Saturday, August 14, 2004

Onward and forward

Forward and onward...I've been away from here for a short while because of two things. First, the band I helped start back in late '95, early '96, played its final show at Castle Clinton National Monument a week ago Thursday, August 5th. My wife was in attendance and took lots of fantastic pictures. We spent the remainder of the weekend exploring New York, although the Friday after the show we were recovering from a super deadly hangover (getting free drinks all night at the hi-fi club, which hosted the band's afterparty, will do that).

It's hard to describe the feelings I have now that the band has officially broken up. And I'm not just giving up THAT band. My days in the band dynamic are likely over for good. I've showed up for practice either two or three times a week for the past 17 years (with a brief respite during my move to SF from Wisconsin back in January to July of 1993). I have said to myself for a while that I needed a break from that. My last day job put that notion at a premium, as I was working 5-2 at first and then 6-3 by the end. Juggling this with band practices that went from 7-11pm was a little taxing. But the job ended when we hit the road in early April of this year. We returned in mid June, played the Fillmore in SF on 6/26 and then the Castle Clinton show on 8/5. And now, , it's all done.

I was fully prepared to spend the next month struggling to find a new job and identity, battling the post-partum depression along the way. And then on Monday morning, 8/9, I got a cold call from someone who saw my resume posted on craigslist, and by yesterday I was starting a new job as Technical Support Engineer for a mobile productivity application company based down in San Jose. I am the only one who will be doing this job, and it builds upon my day job experience I've juggled between tours and records. It affords us the opportunity to pay down our debts accrued over time as a result of all of this juggling since about 1999. The "rock student loans" (read: credit cards) have been getting out of hand. And this job pays better than all of the other jobs I've had. The CEO is super cool and we were cracking jokes during the my second interview, where he offered me the job as a permanent hire rather than the three month contractor I was first supposed to be.
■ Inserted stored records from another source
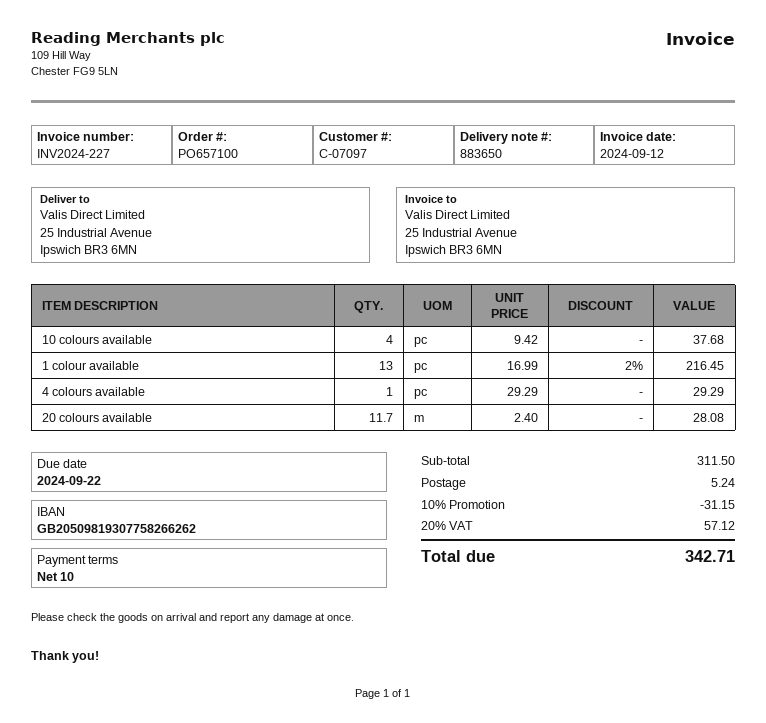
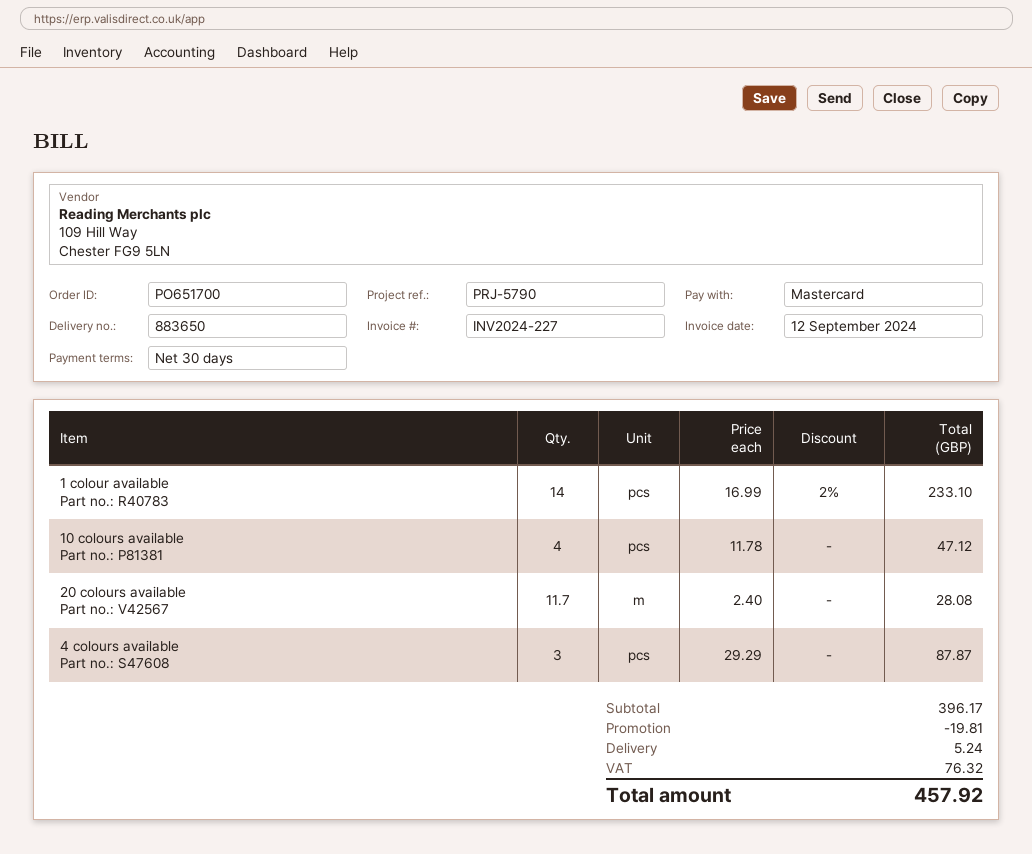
order number: PO657100 -> PO651700
payment terms: 10 days -> 30 days
10 colours available: 4 x 9.42 = 37.68 -> 4 x 11.78 = 47.12
1 colour available: 13 x 16.99 - 2% = 216.45 -> 14 x 16.99 - 2% = 233.10
4 colours available: 1 x 29.29 = 29.29 -> 3 x 29.29 = 87.87
subtotal: 311.50 -> 396.17
discount: 31.15 -> 19.81
tax: 57.12 -> 76.32
total: 342.71 -> 457.92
The interesting thing about that is how I had said "fuck it" when I posted a resume on craigslist that included a curriculum vitae of sorts, of my music career. I had always kept that part of my life off of my resumes, thinking it would scare potential employers away. But I realized that eschewing that long held notion was a good one for two reasons: 1. It explained the gaps in my resume. 2. It showed I had a life outside of work, and that I could learn things quickly. The "multi-intstrumentalist" aspect of the cv (trumpet, drums, engineer, webmaster, guitar player, backing and sometimes lead vocalist) suggested to any potential employer that I could certainly multi-task. And I was right. I began getting calls. And the job I found perfectly fused my previous on the job experience for the past seven years into a position I have leeway in creating for myself. And everyone at the company (16-17 people, a startup), knows about my history in rock and roll, and also know that I have retired from the road life (at least for the foreseeable future).

I was offered the job on Thursday, exactly one week after my final gig in NY, and I started the very next day. I have a lot to learn. And I also have to shake off that feeling I have, a feeling that reminds me of my first day of high school orientation in 1985, a few days before my sophomore year. I was born and raised in tiny Berlin, Wisconsin until the spring of '85, when my father decided to take a new job down in Elmhurst, Illinois, a suburb of Chicago. He started the job in April of that year and spent evenings and weekends searching for a house while my mom and I stayed in Berlin to finish out my freshman year. We hadn't moved into the house yet when school was to start, so the first week or so my dad and I lived in a hotel right down the street from the school. And I remember the overwhelming feeling I had during that abrupt change in my life. This change rivals it, because my wife and I will soon be moving into an in-law unit in Santa Clara to save on rent, so my entire existence will be commuting about five to ten minutes from Santa Clara to San Jose. This thought hit me at home during my lunch break yesterday, where I drove to a little strip mall down the street from the office to have a Vermicelli bowl (at least the restaurants there are good, thought the strip mall atmosphere is not an aesthetic favorite of mine). I looked around and thought to myself, this whole experience is foreign to me. I don't know anybody here. And then I thought to myself: less than four months ago I was driving a van through the Bavarian countryside on the way to a gig in Switzerland during a one month European tour, and now I am living the suburban 9-5 existence like practically everybody else.

This is what I wanted, some peace for a while from the hectic touring schedule away so long from my wife, and some financial stability to take care of some outstanding debts. Still, it's a transition that I am going to have to get used to. So I think I will chronicle it here, peppering it with a few political notes along the way.